It turns out that Lena is an old hand at eating alone in restaurants in random parts of London as she flits from one audition to another. Today, she’s going for the titular role in the Woman in Black, who appears in the final scene of the play shrouded in a black burqa-like ensemble.
“It’s not easy,” she tells me as she takes the last bite of her pasta. “Theatre pays nothing and London isn’t cheap. I live on top of a launderette in Tooting. But I love it, so I will continue for as long as I can.”
I guess I should be grateful having moved into a sleek, if sterile, flat.
Though a stranger, talking to Lena feels familiar, comfortable. She even hangs back, despite having finished her main, to speak a little longer.
As our respective bills arrive, I’m feeling emboldened.
“Well, if you’re ever around for another audition here, we could meet up. If you want my number?”
Oh, was that too soon? I can never gauge these things.
While I’m regretting my over eagerness, Lena takes her phone out of her bag. “Sounds good!”
As we exchange numbers, I notice a voicemail message. I’m hoping it’s M, so I can reply back saying something like: I’ve pulled.
It’s not M. It’s Julia.
“Hey! Welcome to London! And what are you like, leaving your phone at home! Anyway, if you’re up for it, I can meet you for lunch. It might be a late lunch for you, as it will be around 3ish. That’s the standard lunchtime in the sweatshop. Do you think you can come to Chancery Lane? Call me. I’ll give you directions and tell you which tube to get. Oh, and the kettle thingy, it sounds like a filter kettle. Wait a few minutes once you filled it up for the water to trickle-down.

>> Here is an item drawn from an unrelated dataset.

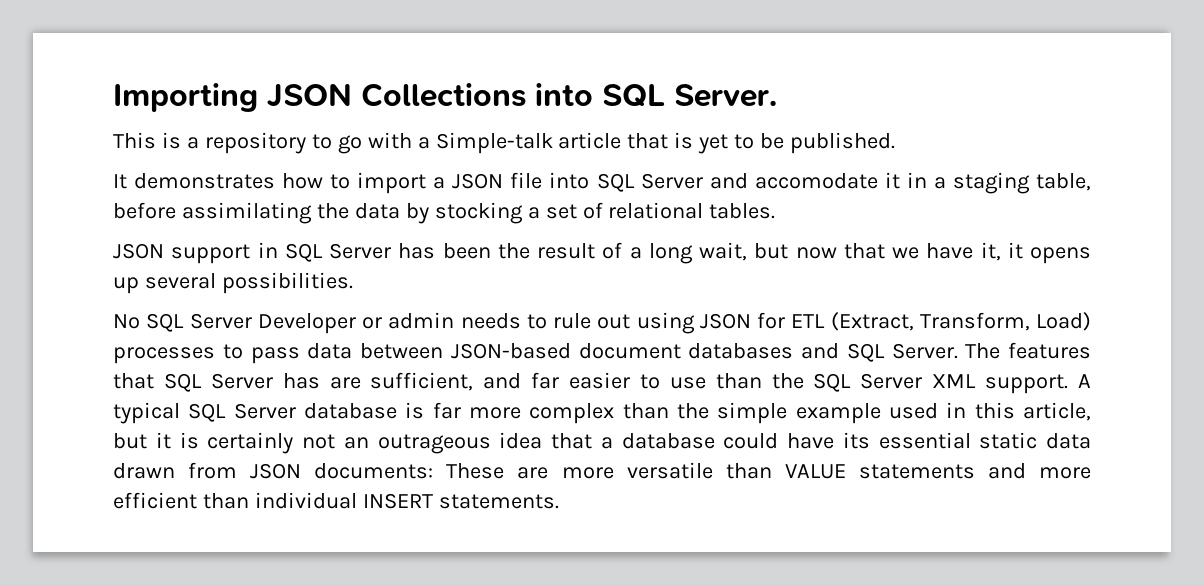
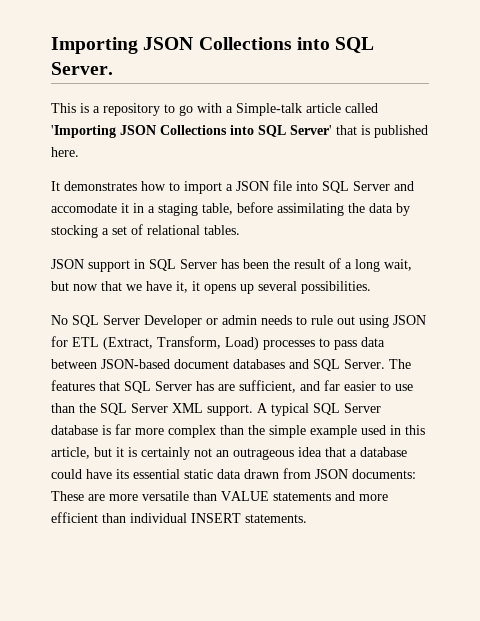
[627,132,896,154] that is yet to be published. -> [345,103,378,113] [51,125,428,138] [51,147,79,157] called 'Importing JSON Collections into SQL Server' that is published here.

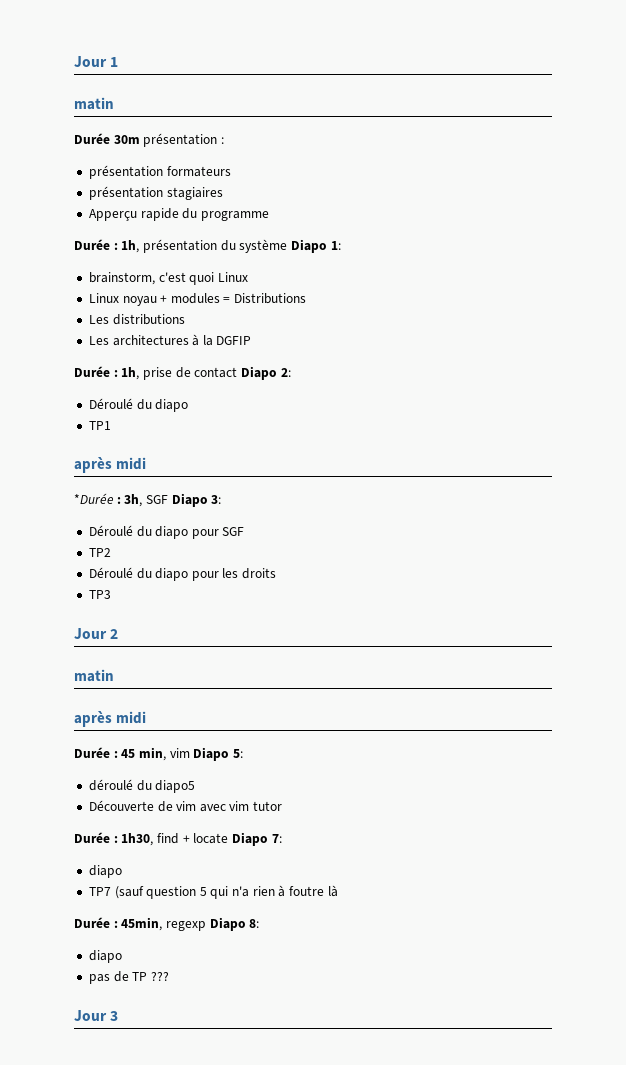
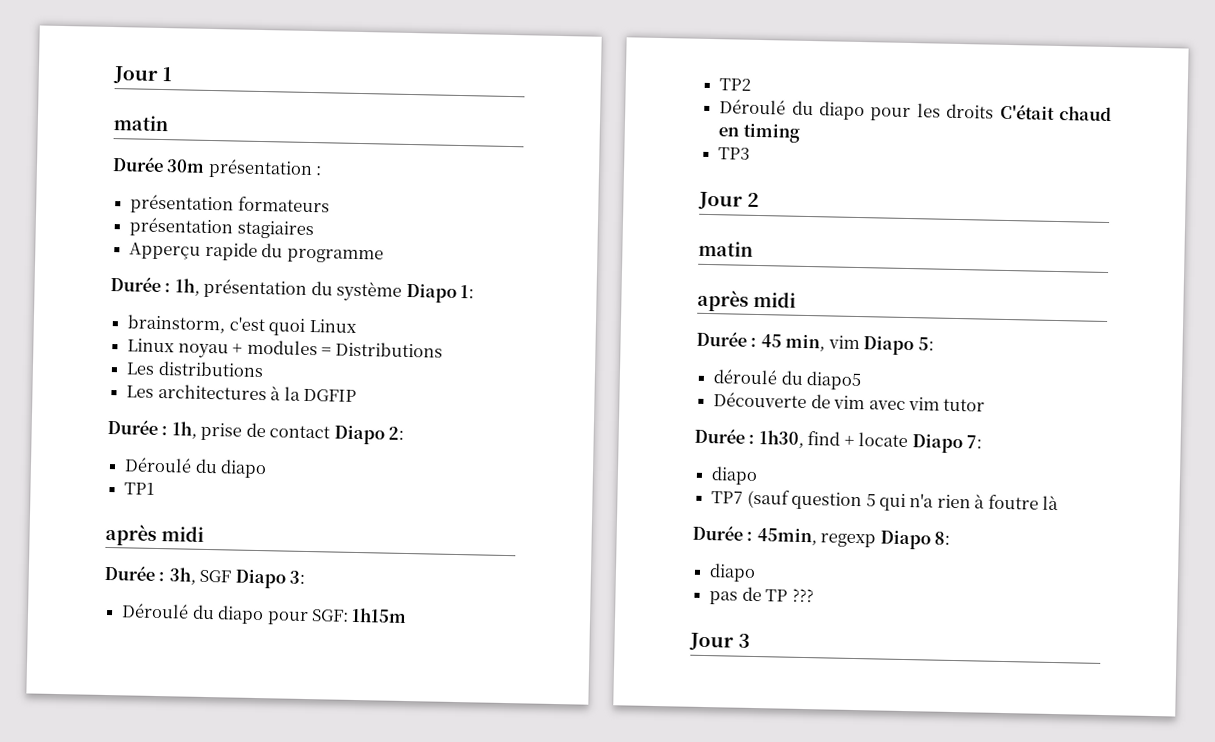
[74,493,114,504] *Durée -> [104,565,155,581] Durée
[222,527,245,536] SGF -> [310,607,408,624] SGF: 1h15m
(277, 573) none -> [999,104,1112,122] [718,123,800,143] C'était chaud en timing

It’s a pain but totally necessary as London water is rancid.”
Ah... I see.
***
The old brick phone lets out a suitably old school ring as well as an indiscreet buzz in my bag as I walk to the tube station. M must have set the tone to extra loud for his mum, or at least I hope so. It would be embarrassing if it were for my benefit. I may be clumsy and forgetful but I’m not hard of hearing.
As I stop to get the phone out of my bag, a man in a pink shirt and tie brushes past me, knocking my shoulder. He doesn’t apologise or look back. Rude Londoner. I tut loudly but it’s pointless. He’s already on the escalators, moving very slowly underground as he’s stuck behind people who aren’t in as much of a hurry.
The phone is still ringing. I have a scary thought... who is calling? Who has this number? Could it be one of M’s nosey aunties? There were plenty of them from what I saw on my wedding day when we got back to M’s house for the obligatory show and tell (as in I show my face and they tell me which way to look for photos). With my dizzying hunger headache caused by being too nervous to eat at the wedding hall in front of 600 guests, all these homely aunties started to look the same, bonded in my mind by their willingness to break all cardinal first meeting rules by asking how old I am. Some even dared to query how M and I met. I remember how my mother-in-law giggled nervously before changing the subject to something much safer - gossip about someone else’s daughter. M’s mum, just like mine, wanted to maintain the facade that our marriage was very much arranged by the elders. Nobody needed to know different. It wasn’t just the questions from these aunties that were invasive, it was a day of violations. One nosey lady took it upon herself to open my suitcase to help find me a change of saree, only to recoil, red faced, when the first item of clothing to jump out at her was a pink and black silk slip. I mean, what did she think I was going to wear on my wedding night - thermals?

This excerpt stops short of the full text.